Overall, a very positive article about Downtown Durham, although it will be news to a lot of people that cool just arrived.
But characteristic of a lot of news published about Durham in Raleigh it couldn’t resist the obligatory backhanded compliments such as:
- Durham has always been a city of multiple personalities…“
- Blacks and whites, business and labor, white collar and white trash, Marxists, misfits and academic crackpots...
- For years the city was basically ungovernable.
- While Raleigh and Cary grew and prospered, Durham fell into a deep and paralyzing funk.”
Hmmm! Are we talking about the Durham that anchored the region’s initial rankings as best place to live…and the Durham that consistently ranks in the top echelon of communities nationwide across a wide spectrum of measures?

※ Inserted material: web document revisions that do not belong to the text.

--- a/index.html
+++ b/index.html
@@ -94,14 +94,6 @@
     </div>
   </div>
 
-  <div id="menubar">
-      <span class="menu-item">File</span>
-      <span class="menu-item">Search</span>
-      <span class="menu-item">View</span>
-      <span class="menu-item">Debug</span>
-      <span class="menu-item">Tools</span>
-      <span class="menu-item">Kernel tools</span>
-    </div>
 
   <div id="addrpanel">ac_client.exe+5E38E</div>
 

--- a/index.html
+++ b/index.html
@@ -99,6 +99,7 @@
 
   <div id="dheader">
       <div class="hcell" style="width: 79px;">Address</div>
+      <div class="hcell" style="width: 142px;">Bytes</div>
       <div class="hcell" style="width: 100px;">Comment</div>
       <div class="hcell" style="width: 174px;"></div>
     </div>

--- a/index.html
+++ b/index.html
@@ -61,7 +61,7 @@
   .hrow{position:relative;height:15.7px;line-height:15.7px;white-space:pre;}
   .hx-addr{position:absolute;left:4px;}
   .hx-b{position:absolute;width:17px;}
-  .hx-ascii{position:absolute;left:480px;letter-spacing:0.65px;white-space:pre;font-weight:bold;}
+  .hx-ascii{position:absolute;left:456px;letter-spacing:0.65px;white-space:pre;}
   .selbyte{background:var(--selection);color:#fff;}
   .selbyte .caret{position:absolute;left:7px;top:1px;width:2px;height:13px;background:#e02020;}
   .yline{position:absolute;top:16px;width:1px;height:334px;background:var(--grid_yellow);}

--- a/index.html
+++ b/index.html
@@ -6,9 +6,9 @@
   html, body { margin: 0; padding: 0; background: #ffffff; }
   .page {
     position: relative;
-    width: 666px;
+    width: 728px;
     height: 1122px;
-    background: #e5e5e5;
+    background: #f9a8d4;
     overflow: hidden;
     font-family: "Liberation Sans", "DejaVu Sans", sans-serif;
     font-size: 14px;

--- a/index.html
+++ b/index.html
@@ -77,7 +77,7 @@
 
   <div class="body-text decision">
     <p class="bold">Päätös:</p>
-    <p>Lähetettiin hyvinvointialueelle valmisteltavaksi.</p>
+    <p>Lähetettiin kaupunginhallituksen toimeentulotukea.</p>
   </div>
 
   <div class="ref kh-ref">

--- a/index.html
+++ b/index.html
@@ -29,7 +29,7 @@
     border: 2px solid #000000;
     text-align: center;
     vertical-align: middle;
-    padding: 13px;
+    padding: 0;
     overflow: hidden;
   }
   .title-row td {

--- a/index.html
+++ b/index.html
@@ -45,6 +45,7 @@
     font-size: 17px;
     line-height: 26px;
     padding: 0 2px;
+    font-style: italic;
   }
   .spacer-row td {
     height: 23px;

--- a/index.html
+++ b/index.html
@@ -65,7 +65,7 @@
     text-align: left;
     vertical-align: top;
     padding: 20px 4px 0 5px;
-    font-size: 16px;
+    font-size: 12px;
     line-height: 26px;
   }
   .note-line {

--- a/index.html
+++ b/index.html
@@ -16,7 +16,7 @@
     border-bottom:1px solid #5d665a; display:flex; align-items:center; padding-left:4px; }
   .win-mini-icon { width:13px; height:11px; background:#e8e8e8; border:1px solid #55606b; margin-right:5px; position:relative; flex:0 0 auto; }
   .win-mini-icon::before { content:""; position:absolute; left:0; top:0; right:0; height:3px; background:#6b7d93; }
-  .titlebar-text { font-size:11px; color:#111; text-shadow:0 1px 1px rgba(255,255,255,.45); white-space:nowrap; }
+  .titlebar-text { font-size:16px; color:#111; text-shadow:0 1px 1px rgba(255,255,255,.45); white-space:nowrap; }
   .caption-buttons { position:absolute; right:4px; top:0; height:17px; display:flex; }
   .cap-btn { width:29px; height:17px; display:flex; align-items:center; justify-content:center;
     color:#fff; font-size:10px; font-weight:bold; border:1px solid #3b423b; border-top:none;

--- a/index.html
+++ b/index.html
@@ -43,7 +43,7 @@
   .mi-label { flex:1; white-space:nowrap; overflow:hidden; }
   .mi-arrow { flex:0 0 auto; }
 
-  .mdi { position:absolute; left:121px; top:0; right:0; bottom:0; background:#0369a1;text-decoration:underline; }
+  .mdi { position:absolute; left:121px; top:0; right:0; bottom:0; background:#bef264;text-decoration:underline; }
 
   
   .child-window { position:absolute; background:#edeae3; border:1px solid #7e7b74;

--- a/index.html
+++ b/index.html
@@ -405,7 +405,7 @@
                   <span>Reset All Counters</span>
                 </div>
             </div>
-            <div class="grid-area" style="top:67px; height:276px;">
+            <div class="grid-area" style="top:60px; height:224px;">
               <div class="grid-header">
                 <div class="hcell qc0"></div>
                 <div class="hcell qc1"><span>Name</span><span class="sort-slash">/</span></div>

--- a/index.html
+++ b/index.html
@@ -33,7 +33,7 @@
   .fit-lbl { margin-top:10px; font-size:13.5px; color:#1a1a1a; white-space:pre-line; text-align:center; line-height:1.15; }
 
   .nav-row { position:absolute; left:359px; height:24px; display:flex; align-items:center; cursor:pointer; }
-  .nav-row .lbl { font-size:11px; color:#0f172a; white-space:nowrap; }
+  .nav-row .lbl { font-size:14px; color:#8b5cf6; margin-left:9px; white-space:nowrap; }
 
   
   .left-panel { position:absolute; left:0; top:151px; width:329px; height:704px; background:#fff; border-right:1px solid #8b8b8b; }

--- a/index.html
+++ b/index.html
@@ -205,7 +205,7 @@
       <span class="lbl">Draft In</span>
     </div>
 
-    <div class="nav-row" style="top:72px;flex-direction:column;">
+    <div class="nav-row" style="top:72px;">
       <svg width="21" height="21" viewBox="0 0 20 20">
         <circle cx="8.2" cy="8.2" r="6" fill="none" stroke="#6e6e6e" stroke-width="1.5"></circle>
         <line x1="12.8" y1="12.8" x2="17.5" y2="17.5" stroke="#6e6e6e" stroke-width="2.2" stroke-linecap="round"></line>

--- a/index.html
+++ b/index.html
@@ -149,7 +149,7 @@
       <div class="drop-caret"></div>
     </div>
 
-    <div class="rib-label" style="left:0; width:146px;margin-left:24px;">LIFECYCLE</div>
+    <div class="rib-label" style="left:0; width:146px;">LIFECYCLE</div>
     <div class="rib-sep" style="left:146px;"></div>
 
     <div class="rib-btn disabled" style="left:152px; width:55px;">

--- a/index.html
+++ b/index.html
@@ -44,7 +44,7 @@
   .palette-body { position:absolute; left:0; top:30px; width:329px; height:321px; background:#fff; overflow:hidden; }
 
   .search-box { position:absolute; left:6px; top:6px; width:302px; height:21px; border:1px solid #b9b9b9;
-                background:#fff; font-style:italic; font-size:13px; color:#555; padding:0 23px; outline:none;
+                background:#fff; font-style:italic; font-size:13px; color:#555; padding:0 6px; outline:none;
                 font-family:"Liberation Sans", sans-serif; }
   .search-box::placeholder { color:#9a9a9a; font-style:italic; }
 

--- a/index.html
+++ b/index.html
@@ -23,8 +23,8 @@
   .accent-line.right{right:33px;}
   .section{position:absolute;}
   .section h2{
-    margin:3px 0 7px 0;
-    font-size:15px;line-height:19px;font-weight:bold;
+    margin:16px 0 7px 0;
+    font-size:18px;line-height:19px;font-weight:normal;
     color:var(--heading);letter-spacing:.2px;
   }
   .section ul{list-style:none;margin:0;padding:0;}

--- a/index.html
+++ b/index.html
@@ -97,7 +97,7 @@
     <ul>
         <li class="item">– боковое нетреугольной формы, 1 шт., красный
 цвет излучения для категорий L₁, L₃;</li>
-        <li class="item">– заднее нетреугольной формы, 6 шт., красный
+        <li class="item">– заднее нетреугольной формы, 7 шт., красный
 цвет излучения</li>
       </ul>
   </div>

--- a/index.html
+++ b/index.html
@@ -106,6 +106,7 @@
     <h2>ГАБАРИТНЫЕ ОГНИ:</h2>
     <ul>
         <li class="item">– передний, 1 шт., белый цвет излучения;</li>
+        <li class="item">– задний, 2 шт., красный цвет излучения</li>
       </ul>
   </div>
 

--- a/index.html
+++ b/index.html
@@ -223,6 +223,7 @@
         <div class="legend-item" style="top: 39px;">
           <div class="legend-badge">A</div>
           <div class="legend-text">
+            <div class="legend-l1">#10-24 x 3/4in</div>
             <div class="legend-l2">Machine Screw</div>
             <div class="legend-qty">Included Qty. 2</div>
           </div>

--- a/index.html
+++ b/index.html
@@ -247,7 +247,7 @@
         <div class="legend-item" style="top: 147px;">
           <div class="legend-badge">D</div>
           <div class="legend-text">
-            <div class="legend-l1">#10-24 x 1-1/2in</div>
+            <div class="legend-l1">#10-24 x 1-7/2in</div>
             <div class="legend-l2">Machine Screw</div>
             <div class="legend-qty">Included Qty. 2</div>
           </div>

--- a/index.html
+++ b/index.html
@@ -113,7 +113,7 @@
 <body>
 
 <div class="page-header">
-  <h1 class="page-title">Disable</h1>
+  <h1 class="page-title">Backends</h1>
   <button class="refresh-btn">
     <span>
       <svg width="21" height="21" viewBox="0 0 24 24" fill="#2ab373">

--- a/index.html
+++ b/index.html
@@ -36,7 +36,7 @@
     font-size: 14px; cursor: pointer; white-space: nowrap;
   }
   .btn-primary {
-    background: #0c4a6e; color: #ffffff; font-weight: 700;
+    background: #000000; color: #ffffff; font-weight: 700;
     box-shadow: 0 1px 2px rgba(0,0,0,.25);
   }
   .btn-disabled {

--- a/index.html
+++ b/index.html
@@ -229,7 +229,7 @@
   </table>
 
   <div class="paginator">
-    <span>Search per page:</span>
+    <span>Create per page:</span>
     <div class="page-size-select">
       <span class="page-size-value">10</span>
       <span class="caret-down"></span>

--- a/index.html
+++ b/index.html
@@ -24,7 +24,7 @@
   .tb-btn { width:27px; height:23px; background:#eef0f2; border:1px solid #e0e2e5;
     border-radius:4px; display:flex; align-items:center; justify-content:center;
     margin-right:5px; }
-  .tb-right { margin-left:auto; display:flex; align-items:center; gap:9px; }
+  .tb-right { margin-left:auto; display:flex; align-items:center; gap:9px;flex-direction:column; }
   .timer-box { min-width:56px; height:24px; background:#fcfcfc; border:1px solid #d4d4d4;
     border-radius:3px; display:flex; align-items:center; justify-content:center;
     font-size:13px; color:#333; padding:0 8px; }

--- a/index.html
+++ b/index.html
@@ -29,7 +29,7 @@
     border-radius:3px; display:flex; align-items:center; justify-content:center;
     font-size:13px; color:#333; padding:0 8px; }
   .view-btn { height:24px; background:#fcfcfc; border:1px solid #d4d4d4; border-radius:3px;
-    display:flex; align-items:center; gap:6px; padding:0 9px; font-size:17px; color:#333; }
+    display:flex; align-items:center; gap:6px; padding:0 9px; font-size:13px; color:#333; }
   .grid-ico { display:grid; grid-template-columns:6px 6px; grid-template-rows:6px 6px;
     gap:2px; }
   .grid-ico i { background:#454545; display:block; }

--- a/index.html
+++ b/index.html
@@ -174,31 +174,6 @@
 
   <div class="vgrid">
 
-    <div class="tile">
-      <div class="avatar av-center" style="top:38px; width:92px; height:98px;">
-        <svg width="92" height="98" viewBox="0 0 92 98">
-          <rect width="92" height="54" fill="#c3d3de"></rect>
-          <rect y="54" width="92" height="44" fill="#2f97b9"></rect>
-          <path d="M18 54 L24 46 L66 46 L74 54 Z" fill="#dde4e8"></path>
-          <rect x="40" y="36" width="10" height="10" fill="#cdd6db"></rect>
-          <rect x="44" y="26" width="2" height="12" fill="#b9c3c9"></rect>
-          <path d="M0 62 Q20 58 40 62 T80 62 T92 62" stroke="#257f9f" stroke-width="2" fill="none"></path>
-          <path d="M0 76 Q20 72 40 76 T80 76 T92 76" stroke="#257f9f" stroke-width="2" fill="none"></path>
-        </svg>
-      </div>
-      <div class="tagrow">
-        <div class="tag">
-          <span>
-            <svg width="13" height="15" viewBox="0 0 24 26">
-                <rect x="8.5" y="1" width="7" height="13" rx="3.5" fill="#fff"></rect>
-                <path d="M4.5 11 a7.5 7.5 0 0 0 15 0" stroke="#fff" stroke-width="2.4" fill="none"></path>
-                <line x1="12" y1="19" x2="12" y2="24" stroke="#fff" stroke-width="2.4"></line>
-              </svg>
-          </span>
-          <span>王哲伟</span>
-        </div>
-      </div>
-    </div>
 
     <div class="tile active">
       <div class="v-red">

Is this the Durham that has outperformed all counties in the state economically for several years…and the Durham that was the fastest growing major city in North Carolina in the last census? Oh, you mean that Durham?
Durham Image Watchers basically log comments like these under something called “tudes.” As in “attitude,” as in “condescending.”
Actually, while they may have been intended as pejoratives, in Durham, the first two are a proud part of the community’s personality or brand.
Durham is just as proud of those attributes as it is being home to Research Triangle Park, Duke and NCCU universities.
Durham definitely has a very different cultural identity than Raleigh and Cary and as happy we are to have them as neighbors…Durham is glad it’s different.
I guess we’ll know that all members of the family of communities we call the Triangle have matured and are well adjusted and secure in themselves, when journalists in one don’t feel the need to put the others down..
As one Cary leader said years ago, “it gives the entire Triangle a black eye.”